At this year’s Google’s I/O Conference, the company demonstrated a new voice technology able to produce such a convincing human-sounding voice, it was able to speak to a receptionist and book a reservation without detection. Then we saw Buzzfeed reporter Charlie Warzel use a free program called Lyrebird to create an “avatar” of his voice by reading phrases into a program for an hour that was good enough to fool his own mother.
As these systems collect more data and evolve, they require fewer and shorter audio clips in order to make believable replicas.
Take Chinese tech giant Baidu’s progress in developing its text-to-speech technology named DeepVoice, for example. When the first version was released in early 2017, it was capable of assembling short sentences that sounded quite realistic, but it required hours of recordings and could only process a single voice. Two releases later, the software is now capable of processing thousands of different voices and requires only 30 minutes of training data.
These developments threaten to make our current frustrations with robocalls much worse. The reason that robocalls are a thorny issue has less to do with volume than precision. A decade of data breaches of personal information has led to a situation where scammers can easily learn your mother’s maiden name, and far more. Armed with this knowledge, they’re able to carry out large-scale but individually targeted campaigns to deceive people when and where they are most vulnerable. This means, for instance, that a scammer could call you from what looks to be a familiar number and talk to you using a voice that sounds exactly like your bank teller’s, saying they’ve found suspicious activity on your account. You’re then tricked into “confirming” your address, mother’s maiden name, card number and PIN number.
Scammers follow the money, so companies will be the worst hit. A lot of business is still done over the phone, and much of it is based on trust and existing relationships. Voice manipulation technologies threaten to undermine that — imagine the employees of a large corporation receiving a call from what sounds like the head of the accounting department asking to verify their payroll information.
More Tech & Innovation Perspectives
There are few existing safeguards to protect against the confusion, doubt and chaos that falsified computerized speech can create. We may soon witness it being used to make bomb threats and calls to the police in the voice of others — and there’s going to be frightening new types of extortion attempts. We’ve seen how disinformation campaigns have destroyed the credibility of our media networks; if we are not careful the same thing could happen with voice-based communication in our personal lives too.

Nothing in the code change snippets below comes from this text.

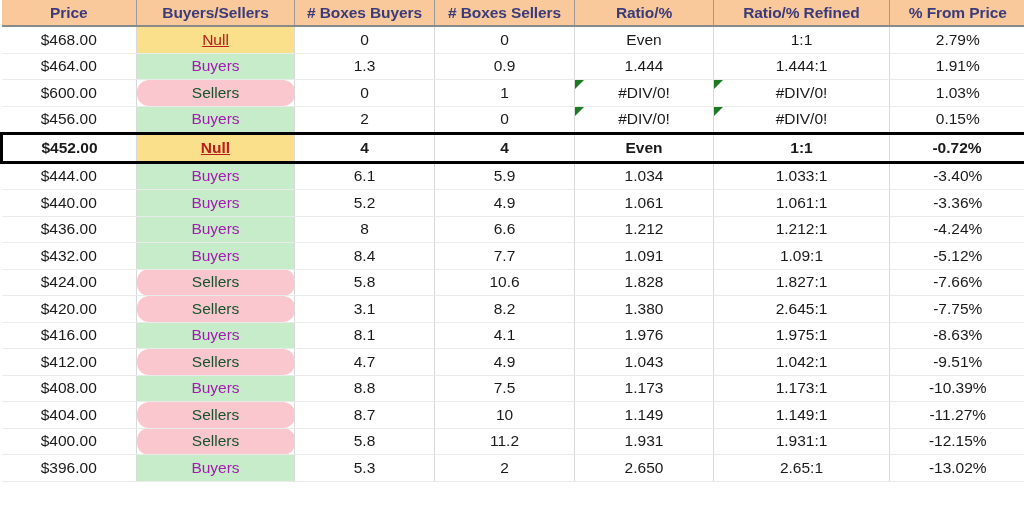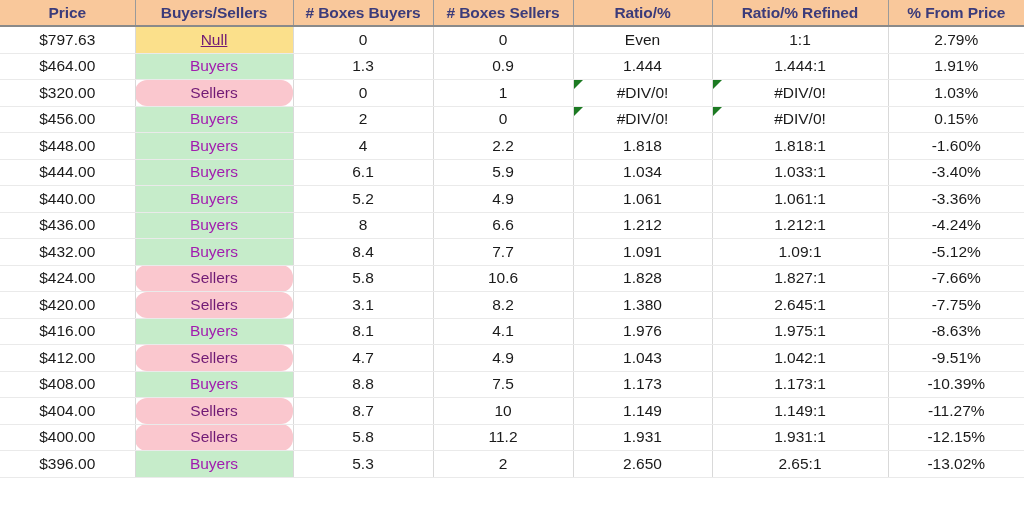--- a/index.html
+++ b/index.html
@@ -61,22 +61,22 @@
     border-bottom: 1px solid #eaeaea;
     padding: 0;
     position: relative;
     background: #ffffff;
     white-space: nowrap;
   }
   tbody td.last { border-right: none; text-align: center; }
 
   
   td.sig-buyers  { background: #c6ecca; color: #a21caf; }
-  td.sig-sellers { background: #fac7ce; color: #701a75; border-radius: 12px; }
-  td.sig-null    { background: #fbe08b; color: #701a75; text-decoration: underline; }
+  td.sig-sellers { background: #fac7ce; color: #14532d; border-radius: 12px; }
+  td.sig-null    { background: #fbe08b; color: #b91c1c; text-decoration: underline; }
 
   
   tr.highlight td {
     font-weight: bold;
     border-top: 3px solid #000000;
     border-bottom: 3px solid #000000;
   }
   tr.highlight td.first { border-left: 3px solid #000000; }
   tr.highlight td.last  { border-right: 3px solid #000000; }
 
@@ -111,63 +111,63 @@
         <th>Buyers/Sellers</th>
         <th># Boxes Buyers</th>
         <th># Boxes Sellers</th>
         <th>Ratio/%</th>
         <th>Ratio/% Refined</th>
         <th class="last">% From Price</th>
       </tr>
     </thead>
     <tbody id="grid-body">
         <tr>
-          <td class="first">$797.63</td>
+          <td class="first">$468.00</td>
           <td class="sig-null">Null</td>
           <td>0</td>
           <td>0</td>
           <td>Even</td>
           <td>1:1</td>
           <td class="last">2.79%</td>
         </tr>
         <tr>
           <td class="first">$464.00</td>
           <td class="sig-buyers">Buyers</td>
           <td>1.3</td>
           <td>0.9</td>
           <td>1.444</td>
           <td>1.444:1</td>
           <td class="last">1.91%</td>
         </tr>
         <tr>
-          <td class="first">$320.00</td>
+          <td class="first">$600.00</td>
           <td class="sig-sellers">Sellers</td>
           <td>0</td>
           <td>1</td>
           <td><span class="err-tri"></span>#DIV/0!</td>
           <td><span class="err-tri"></span>#DIV/0!</td>
           <td class="last">1.03%</td>
         </tr>
         <tr>
           <td class="first">$456.00</td>
           <td class="sig-buyers">Buyers</td>
           <td>2</td>
           <td>0</td>
           <td><span class="err-tri"></span>#DIV/0!</td>
           <td><span class="err-tri"></span>#DIV/0!</td>
           <td class="last">0.15%</td>
         </tr>
-        <tr>
-          <td class="first">$448.00</td>
-          <td class="sig-buyers">Buyers</td>
+        <tr class="highlight">
+          <td class="first">$452.00</td>
+          <td class="sig-null">Null</td>
           <td>4</td>
-          <td>2.2</td>
-          <td>1.818</td>
-          <td>1.818:1</td>
-          <td class="last">-1.60%</td>
+          <td>4</td>
+          <td>Even</td>
+          <td>1:1</td>
+          <td class="last">-0.72%</td>
         </tr>
         <tr>
           <td class="first">$444.00</td>
           <td class="sig-buyers">Buyers</td>
           <td>6.1</td>
           <td>5.9</td>
           <td>1.034</td>
           <td>1.033:1</td>
           <td class="last">-3.40%</td>
         </tr>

We need to deal with the insecure nature of our telecom networks and the outdated systems of authentication and filtering now. Phone carriers, federal agencies and consumers need to work together and find ways of determining and communicating what is real. That might mean either developing a uniform way to mark videos, images and audio with a tag showing when and who they were made by, or abandoning phone calls altogether and moving toward data-based communications — using apps like FaceTime Audio or WhatsApp, which use strong encryption and can be tied to your identity.
Credibility is hard to earn but easy to lose, and the problem is only going to get harder from here on out.